The announcement of the brand new Jinjer record Wallflowers, out August 27 via Napalm Records, has not only caused immediate ripples around the world and delighted international reviewers and fans alike, but the band’s first single Vortex, has already gained 2.5 million cross-platform streams/views in no time!

Continuing their unstoppable way to the top, the band has just released their head-splitting second single Mediator and a brand-new crushing music video. The second track cut from the new album demonstrates once again that their unique sonic vision combined with visual attitude is more than peerless. Frenetic drumming combined with technically adept, fast-firing bass and guitar attacks, merging with the unmatched mix of Tatiana Shmayluk’s clear vocals, pungent rap-like passages, and ferocious growling.

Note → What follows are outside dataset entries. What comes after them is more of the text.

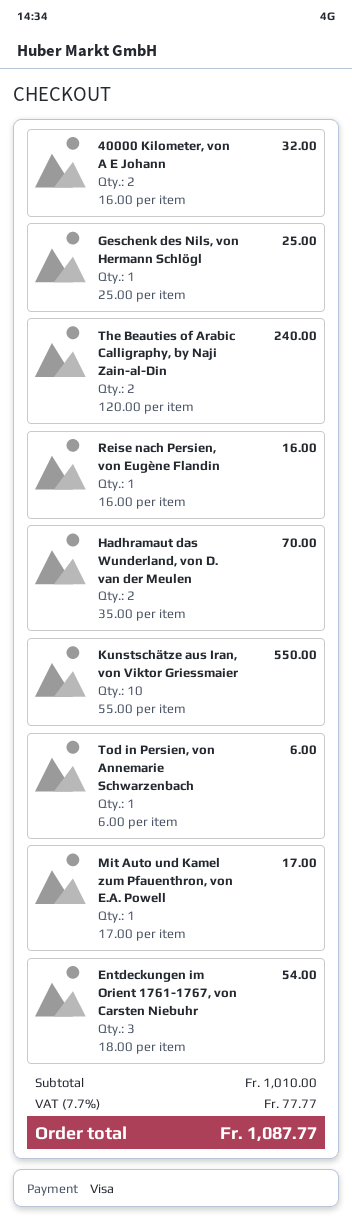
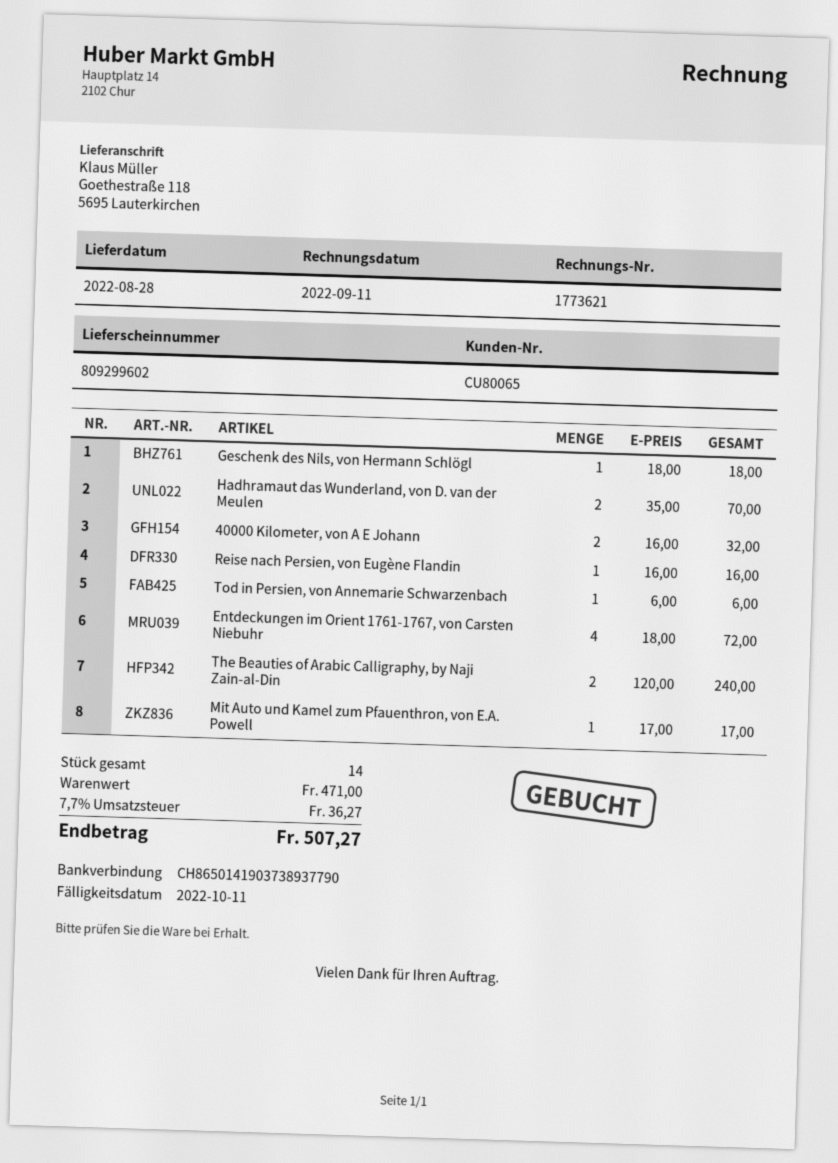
Geschenk des Nils, von Hermann Schlögl: 1 x 25.00 = 25.00 -> 1 x 18.00 = 18.00
Kunstschätze aus Iran, von Viktor Griessmaier: 10 x 55.00 = 550.00 -> none
Entdeckungen im Orient 1761-1767, von Carsten Niebuhr: 3 x 18.00 = 54.00 -> 4 x 18.00 = 72.00
subtotal: 1010.00 -> 471.00
tax: 7.7% = 77.77 -> 7.7% = 36.27
total: 1087.77 -> 507.27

The track’s high-quality audiovisual bombardment draws the viewer into the spell of the progressive spectacle and constructs the visual antithesis of the postmodern utopia thematized within the track.


Wallflowers not only presents a methodical and premeditated next step in the band’s already imposing career but moreover, it mirrors the personal adversities they’ve faced due to the worldwide events of the last year. Wallflowers is not only an upgrade to the progressive groove metal sound that all Jinjer fans crave but also a sonic pressure cooker of technical musicianship, emotional fury, and an intense soundtrack befitting the harrowing state of the world today. Hailing from the conflict-ridden Ukrainian region of Donetsk but now calling Kiev their home base, Jinjer truly do not mince words or riffs on Wallflowers. Their exceptional precision of modern metal paired with tough-as-nails attitude has earned them a fiercely loyal, rabid fanbase and massive critical acclaim, making Jinjer one of the most talked-about bands today and garnering them many sold-out performances across the globe. With nearly all of Jinjer‘s releases composed between vans, backstage rooms, and constant touring, Wallflowers continues where its predecessor Macro left off, only this time with less distraction and more time to focus on songwriting.